La forêt est calme. On entend le bourdonnement des insectes qui profitent de la tiédeur du soleil en cette fin de journée de printemps pour butiner de fleur en fleur avant de se poser pour la nuit et le dernier chant des oiseaux.

J'aime ce moment de la journée, quand le soleil s'approche de l'horizon et que les ombres s'allongent. Je sors après le repas, laissant mes enfants et mon mari finir de ranger la maison. Comme tous les soirs, je me dirige vers l'étang des fées, j'en fais le tour. Parfois je m'assieds sur le tronc d'un arbre tombé au cours d'une tempête hivernale et je reste là à regarder les ondulations à la surface de l'eau quand je fais des ricochets avec une pierre. Trois ou quatre pierres chaque soir que je ramasse sur le chemin avant d'arriver à l'étang.

Ce soir, assise au bord de l'eau, je réfléchis. Je pense à ma vie, à ce que j'ai vécu. Mariée depuis trente ans, j'ai quatre enfants qui sont grands et dont les derniers vont prendre leur indépendance dans quelques mois. Mon mari m'aime, je l'aime mais ce n'est plus la passion de nos vingt ans.

Quand je l'ai rencontré, j'ai cru avoir trouvé l'âme sœur, l'âme complémentaire avec laquelle je finirai mes jours. Mais, le temps passe et si nous avons partagé beaucoup de bonheur ensemble, quelque chose se désagrège.

Il y a quelques semaines, une amie au cours d'un stage de méditation m'a parlé des âmes fées, des âmes encore plus fusionnelles que les âmes sœurs. Une âme divisée à la naissance, une moitié dans un corps d'homme, l'autre moitié dans un corps de femme.

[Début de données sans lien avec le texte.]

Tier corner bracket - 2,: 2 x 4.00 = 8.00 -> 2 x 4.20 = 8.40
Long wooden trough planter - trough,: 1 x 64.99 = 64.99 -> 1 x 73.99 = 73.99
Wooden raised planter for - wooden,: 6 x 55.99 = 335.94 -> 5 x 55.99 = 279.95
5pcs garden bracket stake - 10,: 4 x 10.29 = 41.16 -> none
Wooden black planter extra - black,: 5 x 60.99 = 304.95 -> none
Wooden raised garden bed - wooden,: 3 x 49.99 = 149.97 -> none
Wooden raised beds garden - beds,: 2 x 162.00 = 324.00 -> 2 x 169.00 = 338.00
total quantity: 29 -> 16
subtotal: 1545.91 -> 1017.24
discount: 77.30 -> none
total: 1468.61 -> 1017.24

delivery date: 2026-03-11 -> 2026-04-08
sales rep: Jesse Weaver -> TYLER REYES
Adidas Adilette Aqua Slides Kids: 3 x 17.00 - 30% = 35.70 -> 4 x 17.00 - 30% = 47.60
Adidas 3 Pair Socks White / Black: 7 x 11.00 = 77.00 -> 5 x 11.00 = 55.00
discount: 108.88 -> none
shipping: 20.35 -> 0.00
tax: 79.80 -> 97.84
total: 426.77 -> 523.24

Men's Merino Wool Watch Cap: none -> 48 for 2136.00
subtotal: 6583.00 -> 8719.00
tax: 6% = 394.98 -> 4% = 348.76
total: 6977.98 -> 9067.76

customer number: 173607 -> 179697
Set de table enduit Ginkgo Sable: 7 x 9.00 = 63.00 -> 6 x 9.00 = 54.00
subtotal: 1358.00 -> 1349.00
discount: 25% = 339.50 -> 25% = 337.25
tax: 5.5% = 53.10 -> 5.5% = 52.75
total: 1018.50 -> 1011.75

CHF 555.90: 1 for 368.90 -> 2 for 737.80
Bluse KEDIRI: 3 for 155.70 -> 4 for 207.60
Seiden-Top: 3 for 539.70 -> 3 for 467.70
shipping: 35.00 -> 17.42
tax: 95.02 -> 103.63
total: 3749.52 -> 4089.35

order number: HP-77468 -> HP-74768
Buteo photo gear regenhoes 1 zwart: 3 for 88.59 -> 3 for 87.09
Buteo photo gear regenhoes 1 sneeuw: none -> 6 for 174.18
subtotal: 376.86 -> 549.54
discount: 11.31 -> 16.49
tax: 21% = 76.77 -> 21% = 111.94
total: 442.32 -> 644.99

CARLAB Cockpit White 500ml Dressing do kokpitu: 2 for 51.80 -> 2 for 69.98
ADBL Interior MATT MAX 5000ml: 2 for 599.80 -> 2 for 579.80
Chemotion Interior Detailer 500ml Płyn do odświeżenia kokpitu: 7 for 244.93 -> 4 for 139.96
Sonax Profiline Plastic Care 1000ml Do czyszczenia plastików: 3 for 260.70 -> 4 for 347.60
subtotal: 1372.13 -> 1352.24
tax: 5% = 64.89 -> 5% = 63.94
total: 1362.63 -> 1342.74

Mon amie, bien plus avancée que moi sur le chemin de la méditation m'a dit un soir, alors que nous nous couchions :

— Céline, tu es une âme fée, tu dois retrouver ta moitié.

— Mais, Florence, je l'ai trouvé c'est mon mari...

— Non ! m'a-t-elle affirmé, lui c'est ton âme sœur, une personne avec qui tu as vécu et partagé des instants forts mais ce n'est pas ton âme complémentaire... tu verras, quand tu rencontreras ta vraie moitié, tu la reconnaîtras.

Ces paroles m'avaient touchée et ce soir plus j'y pense et plus je trouve qu'elle a raison. Il n'est pas mon âme fée.

***

Un frôlement, le vent qui se lève, glisse sous ma jupe et je sens un souffle tiède remonter le long de mes cuisses. Je suis frustrée de ne pas pouvoir sentir sa caresse entre mes cuisses, ma culotte empêche le souffle de l'air de frôler ma peau à cet endroit. Que m'arrive-t-il? Pourquoi ai-je ces pensées?

Assise, je serre mes cuisses. Ce mouvement a pour effet d'enserrer mon clitoris. Je frissonne et gémis.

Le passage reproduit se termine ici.